The PVC photooxidation produces peroxide radicals that can be scavenged by complexes 1–4. The aromatic moieties in the additive skeleton can interact with peroxide radicals (chromophores) leading to an excited state intermediate (Figure 10). Such an intermediate is highly stable via aromatic rings resonance [64].

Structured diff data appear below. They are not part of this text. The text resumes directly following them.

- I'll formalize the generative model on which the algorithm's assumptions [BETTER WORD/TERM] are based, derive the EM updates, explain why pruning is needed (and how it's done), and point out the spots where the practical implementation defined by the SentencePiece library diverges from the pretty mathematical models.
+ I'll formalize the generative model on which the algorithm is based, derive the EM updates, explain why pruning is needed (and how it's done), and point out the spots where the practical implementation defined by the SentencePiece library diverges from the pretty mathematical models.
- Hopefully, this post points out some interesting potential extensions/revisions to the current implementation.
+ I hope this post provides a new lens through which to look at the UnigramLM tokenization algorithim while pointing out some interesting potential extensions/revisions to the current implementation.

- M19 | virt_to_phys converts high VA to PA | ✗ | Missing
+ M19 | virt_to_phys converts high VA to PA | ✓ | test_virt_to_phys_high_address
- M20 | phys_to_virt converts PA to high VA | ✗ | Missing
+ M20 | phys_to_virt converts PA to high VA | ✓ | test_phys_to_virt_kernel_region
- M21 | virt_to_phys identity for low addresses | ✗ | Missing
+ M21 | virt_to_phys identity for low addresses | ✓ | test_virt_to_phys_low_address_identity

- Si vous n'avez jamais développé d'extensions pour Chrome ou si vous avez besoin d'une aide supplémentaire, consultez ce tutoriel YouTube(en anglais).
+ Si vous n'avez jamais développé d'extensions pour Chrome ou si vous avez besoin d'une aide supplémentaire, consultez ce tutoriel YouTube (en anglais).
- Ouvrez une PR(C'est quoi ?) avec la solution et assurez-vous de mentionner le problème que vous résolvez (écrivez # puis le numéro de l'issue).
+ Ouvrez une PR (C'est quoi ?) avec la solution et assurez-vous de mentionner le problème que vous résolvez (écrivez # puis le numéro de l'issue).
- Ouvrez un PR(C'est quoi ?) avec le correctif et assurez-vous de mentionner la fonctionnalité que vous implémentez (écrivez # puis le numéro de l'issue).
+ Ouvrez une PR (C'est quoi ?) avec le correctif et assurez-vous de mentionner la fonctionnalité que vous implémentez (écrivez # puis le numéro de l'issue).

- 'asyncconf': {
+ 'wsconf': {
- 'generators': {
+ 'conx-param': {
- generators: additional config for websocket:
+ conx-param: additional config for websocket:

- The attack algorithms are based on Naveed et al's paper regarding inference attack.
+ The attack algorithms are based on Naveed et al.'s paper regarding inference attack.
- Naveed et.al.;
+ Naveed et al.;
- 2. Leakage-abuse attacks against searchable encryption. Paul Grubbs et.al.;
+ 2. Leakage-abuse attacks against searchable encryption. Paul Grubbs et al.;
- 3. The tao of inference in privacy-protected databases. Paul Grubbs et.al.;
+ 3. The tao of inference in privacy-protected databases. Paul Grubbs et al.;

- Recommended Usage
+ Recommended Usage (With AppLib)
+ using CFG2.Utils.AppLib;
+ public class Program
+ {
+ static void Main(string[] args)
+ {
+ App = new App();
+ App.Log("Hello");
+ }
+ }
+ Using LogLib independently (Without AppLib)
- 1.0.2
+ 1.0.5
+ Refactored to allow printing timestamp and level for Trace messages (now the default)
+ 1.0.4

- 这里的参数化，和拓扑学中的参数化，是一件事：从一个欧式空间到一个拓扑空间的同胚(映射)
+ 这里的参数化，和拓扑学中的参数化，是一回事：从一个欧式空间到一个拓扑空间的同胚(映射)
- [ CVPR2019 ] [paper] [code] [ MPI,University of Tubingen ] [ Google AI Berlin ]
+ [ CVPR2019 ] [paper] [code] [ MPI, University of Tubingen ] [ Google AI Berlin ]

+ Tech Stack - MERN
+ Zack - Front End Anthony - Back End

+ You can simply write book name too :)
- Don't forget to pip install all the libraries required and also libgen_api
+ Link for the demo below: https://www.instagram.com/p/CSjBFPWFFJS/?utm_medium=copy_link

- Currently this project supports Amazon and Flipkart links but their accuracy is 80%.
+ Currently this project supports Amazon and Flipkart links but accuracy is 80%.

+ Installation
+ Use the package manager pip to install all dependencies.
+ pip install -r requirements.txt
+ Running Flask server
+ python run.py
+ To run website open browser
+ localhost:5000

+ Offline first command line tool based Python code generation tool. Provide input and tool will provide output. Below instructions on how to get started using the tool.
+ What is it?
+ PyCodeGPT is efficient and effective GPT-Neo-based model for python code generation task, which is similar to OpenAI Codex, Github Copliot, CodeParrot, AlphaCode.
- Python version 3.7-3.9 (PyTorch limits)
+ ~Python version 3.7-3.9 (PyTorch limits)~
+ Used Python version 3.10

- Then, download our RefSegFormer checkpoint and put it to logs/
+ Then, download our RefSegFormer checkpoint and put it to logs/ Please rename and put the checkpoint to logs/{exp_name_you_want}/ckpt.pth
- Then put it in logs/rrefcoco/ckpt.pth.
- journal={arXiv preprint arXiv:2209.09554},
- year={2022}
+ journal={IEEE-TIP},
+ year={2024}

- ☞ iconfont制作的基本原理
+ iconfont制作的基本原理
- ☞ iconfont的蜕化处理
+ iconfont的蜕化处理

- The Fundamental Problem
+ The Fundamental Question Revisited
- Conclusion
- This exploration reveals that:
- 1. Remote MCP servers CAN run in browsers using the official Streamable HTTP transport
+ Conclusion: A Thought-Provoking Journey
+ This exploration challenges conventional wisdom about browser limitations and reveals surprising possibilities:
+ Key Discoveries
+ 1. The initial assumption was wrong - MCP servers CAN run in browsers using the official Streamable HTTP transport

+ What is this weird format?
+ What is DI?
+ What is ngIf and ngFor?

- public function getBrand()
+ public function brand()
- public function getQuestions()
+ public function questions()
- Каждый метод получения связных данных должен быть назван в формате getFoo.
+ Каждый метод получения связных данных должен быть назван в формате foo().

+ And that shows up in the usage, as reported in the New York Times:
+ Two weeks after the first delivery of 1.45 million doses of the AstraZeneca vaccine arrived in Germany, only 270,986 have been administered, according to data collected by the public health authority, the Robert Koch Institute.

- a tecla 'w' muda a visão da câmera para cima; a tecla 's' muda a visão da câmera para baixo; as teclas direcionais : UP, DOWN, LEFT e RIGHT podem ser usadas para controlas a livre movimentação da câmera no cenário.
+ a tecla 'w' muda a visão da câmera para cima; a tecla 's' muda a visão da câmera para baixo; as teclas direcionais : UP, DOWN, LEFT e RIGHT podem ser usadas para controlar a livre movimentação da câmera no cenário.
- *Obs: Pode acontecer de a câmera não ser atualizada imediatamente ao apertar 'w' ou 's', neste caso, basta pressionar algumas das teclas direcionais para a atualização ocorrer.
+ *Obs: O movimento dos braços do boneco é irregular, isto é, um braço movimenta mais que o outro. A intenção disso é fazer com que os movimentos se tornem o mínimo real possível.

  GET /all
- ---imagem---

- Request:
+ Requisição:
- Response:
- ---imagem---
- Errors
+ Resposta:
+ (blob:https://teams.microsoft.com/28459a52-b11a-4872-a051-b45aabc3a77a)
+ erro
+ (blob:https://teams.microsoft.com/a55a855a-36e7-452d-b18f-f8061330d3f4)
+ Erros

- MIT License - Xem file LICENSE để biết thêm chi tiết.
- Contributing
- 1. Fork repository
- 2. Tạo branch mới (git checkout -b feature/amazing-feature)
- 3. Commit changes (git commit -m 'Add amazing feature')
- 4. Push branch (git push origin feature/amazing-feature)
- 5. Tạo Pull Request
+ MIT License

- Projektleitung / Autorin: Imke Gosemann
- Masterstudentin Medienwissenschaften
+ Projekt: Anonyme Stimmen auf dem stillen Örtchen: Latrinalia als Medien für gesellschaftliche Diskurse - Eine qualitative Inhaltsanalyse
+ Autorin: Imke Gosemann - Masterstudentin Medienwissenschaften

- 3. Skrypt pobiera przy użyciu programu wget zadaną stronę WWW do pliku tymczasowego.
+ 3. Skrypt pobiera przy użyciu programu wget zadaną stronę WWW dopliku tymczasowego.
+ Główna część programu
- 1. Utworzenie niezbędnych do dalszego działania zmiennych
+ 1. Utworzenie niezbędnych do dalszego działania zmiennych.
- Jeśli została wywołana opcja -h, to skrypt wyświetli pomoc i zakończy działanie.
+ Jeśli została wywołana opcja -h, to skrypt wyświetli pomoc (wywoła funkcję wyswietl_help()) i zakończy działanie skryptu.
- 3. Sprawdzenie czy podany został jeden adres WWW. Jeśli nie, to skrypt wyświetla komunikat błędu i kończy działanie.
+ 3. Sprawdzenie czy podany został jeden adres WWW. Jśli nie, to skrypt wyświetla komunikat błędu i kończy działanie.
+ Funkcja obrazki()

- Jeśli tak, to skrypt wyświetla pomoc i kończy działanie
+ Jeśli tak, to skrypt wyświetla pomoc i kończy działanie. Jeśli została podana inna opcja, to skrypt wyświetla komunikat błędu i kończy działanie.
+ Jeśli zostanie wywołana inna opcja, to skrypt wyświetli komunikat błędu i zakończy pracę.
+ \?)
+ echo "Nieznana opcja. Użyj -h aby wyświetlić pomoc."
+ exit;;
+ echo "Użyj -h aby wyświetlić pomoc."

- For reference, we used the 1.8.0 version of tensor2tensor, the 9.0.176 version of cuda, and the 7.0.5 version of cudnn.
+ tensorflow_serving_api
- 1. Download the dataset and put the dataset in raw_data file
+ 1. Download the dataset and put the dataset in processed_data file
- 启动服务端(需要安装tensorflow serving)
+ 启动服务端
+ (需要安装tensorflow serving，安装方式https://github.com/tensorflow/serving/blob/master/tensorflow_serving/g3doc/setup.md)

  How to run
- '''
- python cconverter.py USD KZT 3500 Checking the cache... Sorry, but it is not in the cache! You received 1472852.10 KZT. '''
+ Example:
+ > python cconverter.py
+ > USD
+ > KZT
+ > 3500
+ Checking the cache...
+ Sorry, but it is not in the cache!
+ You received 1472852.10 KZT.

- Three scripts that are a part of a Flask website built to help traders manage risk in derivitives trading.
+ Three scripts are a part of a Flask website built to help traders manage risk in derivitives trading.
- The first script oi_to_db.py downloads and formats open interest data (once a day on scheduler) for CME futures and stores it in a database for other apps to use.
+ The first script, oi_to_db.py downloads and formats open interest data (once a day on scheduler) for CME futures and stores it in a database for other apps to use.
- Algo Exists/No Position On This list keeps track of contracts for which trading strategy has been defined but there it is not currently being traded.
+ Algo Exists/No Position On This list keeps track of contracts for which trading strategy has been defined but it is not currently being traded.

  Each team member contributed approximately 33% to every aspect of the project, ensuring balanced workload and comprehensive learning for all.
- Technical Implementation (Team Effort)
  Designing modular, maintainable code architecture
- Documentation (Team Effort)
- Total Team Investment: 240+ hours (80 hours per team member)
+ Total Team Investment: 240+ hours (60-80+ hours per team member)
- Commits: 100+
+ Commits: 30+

Complexes 1–4 contain the tin atom, which is highly acidic (Lewis acid) and therefore capable of scavenging HCl efficiently (i.e., secondary photostabilizers; Figure 11) [65].

4. Conclusions

New organotin compounds containing mefenamate moiety were synthesized in good yields and their structures were established. The complexes inhibited PVC photodegradation when irradiated with UV light. The formation of by-products, such as HCl and short-chain fragments, caused a decrease in weight, and undesirable changes within the PVC surface were noticeably lower in the presence of additives. The degree of aromaticity in complexes played an essential role in determining their efficiency as PVC photostabilizers. The organotin containing the highest number of phenyl groups were the most effective complex in reducing the PVC photodegradation. The additives acted as a PVC photostabilizer through coordination with polymeric chains and as UV light absorbers and scavengers for HCl and radicals.